Abstract

SB-209247 [(E)-3-[6-[[(2,6-dichlorophenyl)-thio]methyl]-3-(2-phenylethoxy)-2-pyridinyl]-2-propenoic acid], an anti-inflammatory leukotriene B₄ receptor antagonist, was associated in beagle dogs but not male rats with an inflammatory hepatopathy. It also produced a concentration-dependent (10-1000 μM) but equal leakage of enzymes from dog and rat precision-cut liver slices.
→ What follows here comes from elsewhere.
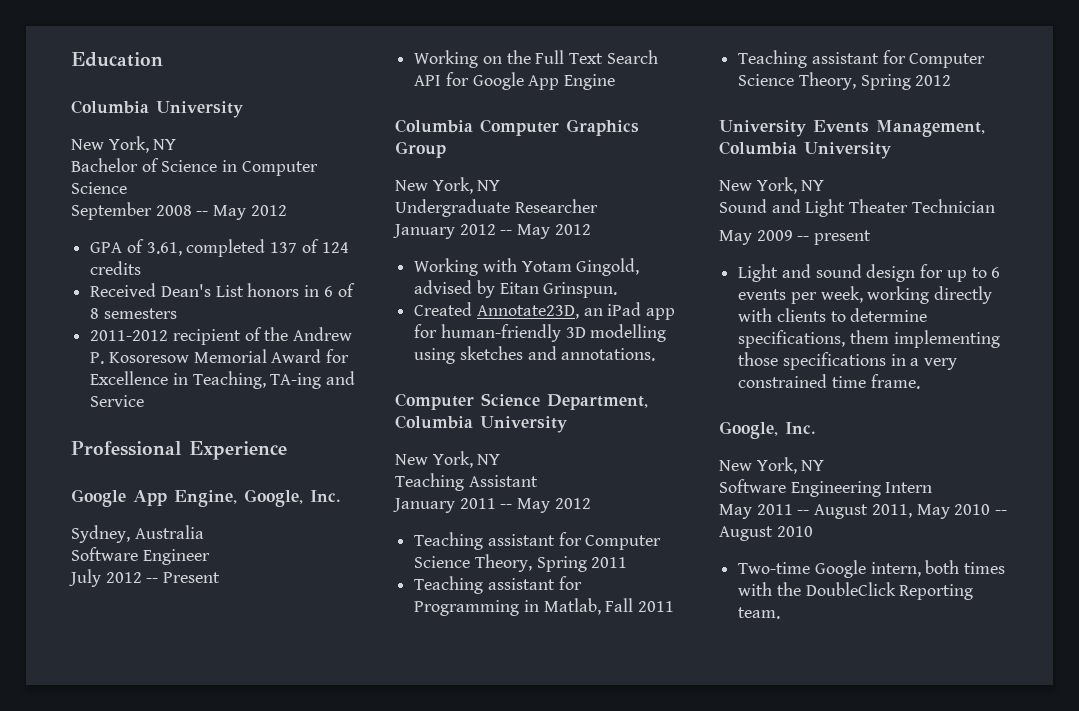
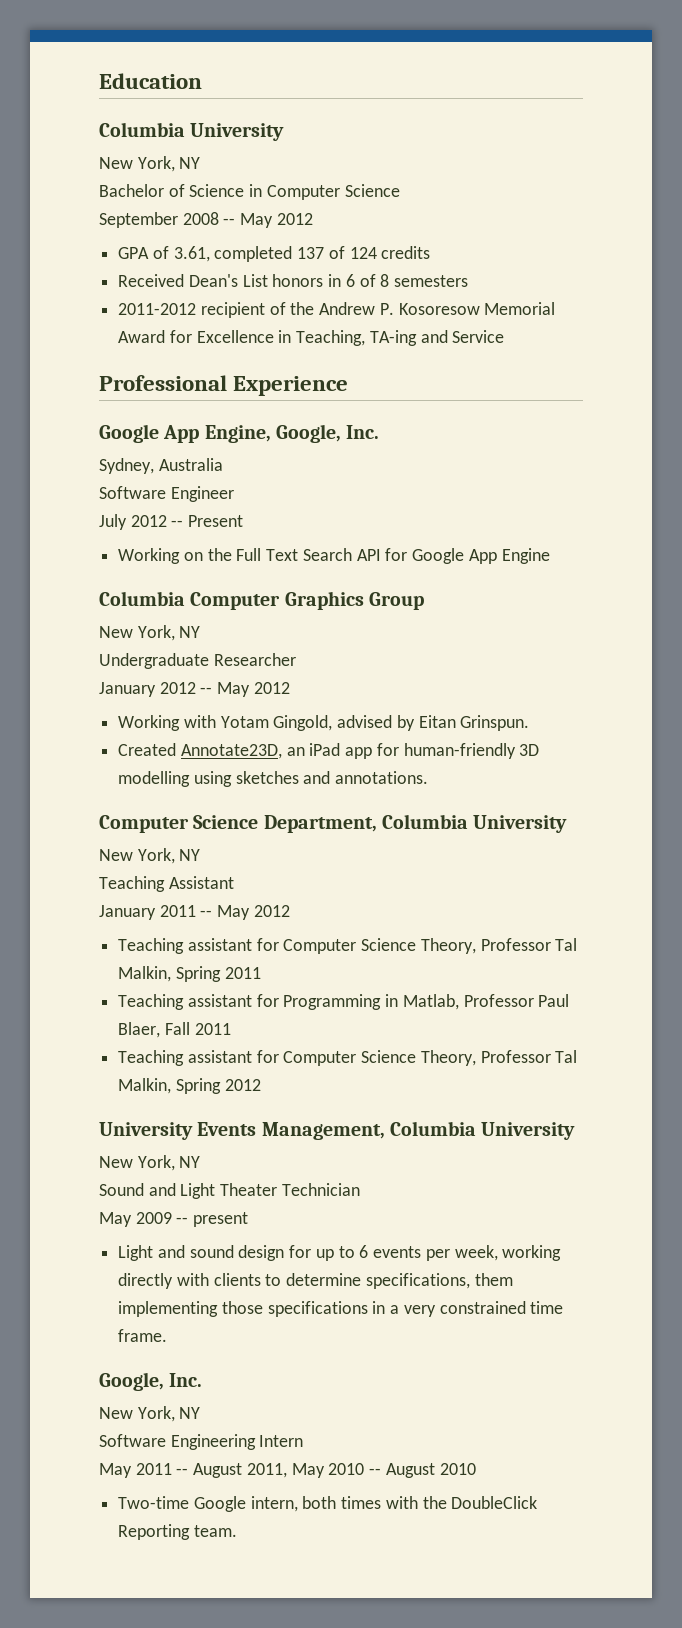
(532, 563) none -> [480,938,578,951] [118,966,172,982] Professor Tal Malkin,
(601, 606) none -> [463,994,570,1007] [118,1022,161,1038] Professor Paul Blaer,
(856, 81) none -> [480,1050,578,1063] [118,1078,172,1094] Professor Tal Malkin,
The hepatic metabolism of SB-209247 was investigated with reference to the formation of reactive acyl glucuronides. [¹⁴C]SB-209247 (100 μmol/kg) administered i.v. to anesthetized male rats was eliminated by biliary excretion of the acyl glucuronides of the drug and its sulfoxide. After 5 h, 1.03 ± 0.14% (mean ± S.E.M., n = 4) of the dose was bound irreversibly to liver tissue. The sulfoxide glucuronide underwent pH-dependent rearrangement in bile more rapidly than did the SB-209247 conjugate. [¹⁴C]SB-209247 was metabolized by sulfoxidation and glucuronidation in rat and dog hepatocytes, and approximately 1 to 2% of [¹⁴C]SB-209247 (100 μM) became irreversibly bound to cellular material. [¹⁴C]SB-209247 sulfoxide and glucuronide were the only metabolites produced by dog, rat, and human liver microsomes in the presence of NADPH and UDP-glucuronic acid (UDPGA), respectively. V_max values for [¹⁴C]SB-209247 glucuronidation by dog, rat, and human microsomes were 2.6 ± 0.1, 1.2 ± 0.1, and 0.4 ± 0.0 nmol/min/mg protein, respectively. Hepatic microsomes from all three species catalyzed UDPGA-dependent but not NADPH-dependent irreversible binding of [¹⁴C]SB-209247 (100-250 μM) to microsomal protein. Although a reactive acyl glucuronide was formed by microsomes from every species, the binding did not differ between species. Therefore, neither the acute cellular injury nor glucuronidation-driven irreversible protein binding in vitro is predictive of the drug-induced hepatopathy.